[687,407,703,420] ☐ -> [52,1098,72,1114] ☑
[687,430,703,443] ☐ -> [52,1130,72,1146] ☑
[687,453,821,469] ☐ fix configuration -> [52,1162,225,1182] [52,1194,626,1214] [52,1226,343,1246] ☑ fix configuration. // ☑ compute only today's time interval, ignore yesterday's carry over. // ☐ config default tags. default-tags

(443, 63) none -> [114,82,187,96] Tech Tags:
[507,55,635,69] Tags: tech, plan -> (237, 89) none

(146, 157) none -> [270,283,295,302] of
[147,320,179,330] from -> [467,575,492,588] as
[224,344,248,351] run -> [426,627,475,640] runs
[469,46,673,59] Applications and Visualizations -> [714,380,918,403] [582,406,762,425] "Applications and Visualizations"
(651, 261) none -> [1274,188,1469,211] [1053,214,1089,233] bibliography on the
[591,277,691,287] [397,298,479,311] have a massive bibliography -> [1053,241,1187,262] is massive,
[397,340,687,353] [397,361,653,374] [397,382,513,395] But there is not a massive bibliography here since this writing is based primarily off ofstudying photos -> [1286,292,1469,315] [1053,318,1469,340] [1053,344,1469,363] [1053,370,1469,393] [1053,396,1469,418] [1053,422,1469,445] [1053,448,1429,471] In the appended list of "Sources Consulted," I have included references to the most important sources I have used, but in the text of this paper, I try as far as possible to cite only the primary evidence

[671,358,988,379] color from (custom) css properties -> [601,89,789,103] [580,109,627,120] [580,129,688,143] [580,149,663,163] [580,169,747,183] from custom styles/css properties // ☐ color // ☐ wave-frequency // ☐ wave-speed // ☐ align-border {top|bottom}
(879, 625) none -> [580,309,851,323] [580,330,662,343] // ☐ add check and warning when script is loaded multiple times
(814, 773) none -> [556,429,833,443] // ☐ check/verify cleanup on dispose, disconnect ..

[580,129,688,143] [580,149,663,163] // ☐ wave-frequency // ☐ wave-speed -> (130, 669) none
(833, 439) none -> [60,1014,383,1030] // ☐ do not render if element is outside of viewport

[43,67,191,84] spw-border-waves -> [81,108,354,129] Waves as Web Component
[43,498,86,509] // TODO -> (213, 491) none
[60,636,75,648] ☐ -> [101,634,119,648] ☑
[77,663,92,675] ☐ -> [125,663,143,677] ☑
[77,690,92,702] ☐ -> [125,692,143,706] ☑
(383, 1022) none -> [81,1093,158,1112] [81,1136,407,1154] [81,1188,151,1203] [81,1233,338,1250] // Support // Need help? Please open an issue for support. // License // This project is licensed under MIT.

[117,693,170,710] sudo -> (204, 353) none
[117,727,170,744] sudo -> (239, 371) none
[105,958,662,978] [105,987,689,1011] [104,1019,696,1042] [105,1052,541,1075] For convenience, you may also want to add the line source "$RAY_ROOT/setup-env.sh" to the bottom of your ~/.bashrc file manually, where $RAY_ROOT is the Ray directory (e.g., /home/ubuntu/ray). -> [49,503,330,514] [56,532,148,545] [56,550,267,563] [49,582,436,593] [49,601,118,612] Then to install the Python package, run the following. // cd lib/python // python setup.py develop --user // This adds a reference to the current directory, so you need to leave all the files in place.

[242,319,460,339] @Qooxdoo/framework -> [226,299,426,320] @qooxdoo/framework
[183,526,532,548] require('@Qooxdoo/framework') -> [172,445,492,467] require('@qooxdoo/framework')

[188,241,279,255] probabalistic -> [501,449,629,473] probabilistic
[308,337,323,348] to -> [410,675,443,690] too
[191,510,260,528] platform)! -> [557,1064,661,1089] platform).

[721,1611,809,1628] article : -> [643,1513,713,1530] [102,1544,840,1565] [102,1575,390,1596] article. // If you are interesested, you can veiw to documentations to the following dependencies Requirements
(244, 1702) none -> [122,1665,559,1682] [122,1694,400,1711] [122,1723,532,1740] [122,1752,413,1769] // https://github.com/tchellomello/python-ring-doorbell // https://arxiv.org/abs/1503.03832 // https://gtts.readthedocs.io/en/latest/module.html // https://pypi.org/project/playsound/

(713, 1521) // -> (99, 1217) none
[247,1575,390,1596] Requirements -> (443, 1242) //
◆ ◆ ◆ ◆ ◆ ◆ ◆
* **REQUIREMENT**
From the records above, copy only the lines starting with the line that holds "[687,453,821,469] ☐ fix" and going on through the line that holds "[591,277,691,287] [397,298,479,311] have", exactly as written.

* **RESPONSE**
[687,453,821,469] ☐ fix configuration -> [52,1162,225,1182] [52,1194,626,1214] [52,1226,343,1246] ☑ fix configuration. // ☑ compute only today's time interval, ignore yesterday's carry over. // ☐ config default tags. default-tags

(443, 63) none -> [114,82,187,96] Tech Tags:
[507,55,635,69] Tags: tech, plan -> (237, 89) none

(146, 157) none -> [270,283,295,302] of
[147,320,179,330] from -> [467,575,492,588] as
[224,344,248,351] run -> [426,627,475,640] runs
[469,46,673,59] Applications and Visualizations -> [714,380,918,403] [582,406,762,425] "Applications and Visualizations"
(651, 261) none -> [1274,188,1469,211] [1053,214,1089,233] bibliography on the
[591,277,691,287] [397,298,479,311] have a massive bibliography -> [1053,241,1187,262] is massive,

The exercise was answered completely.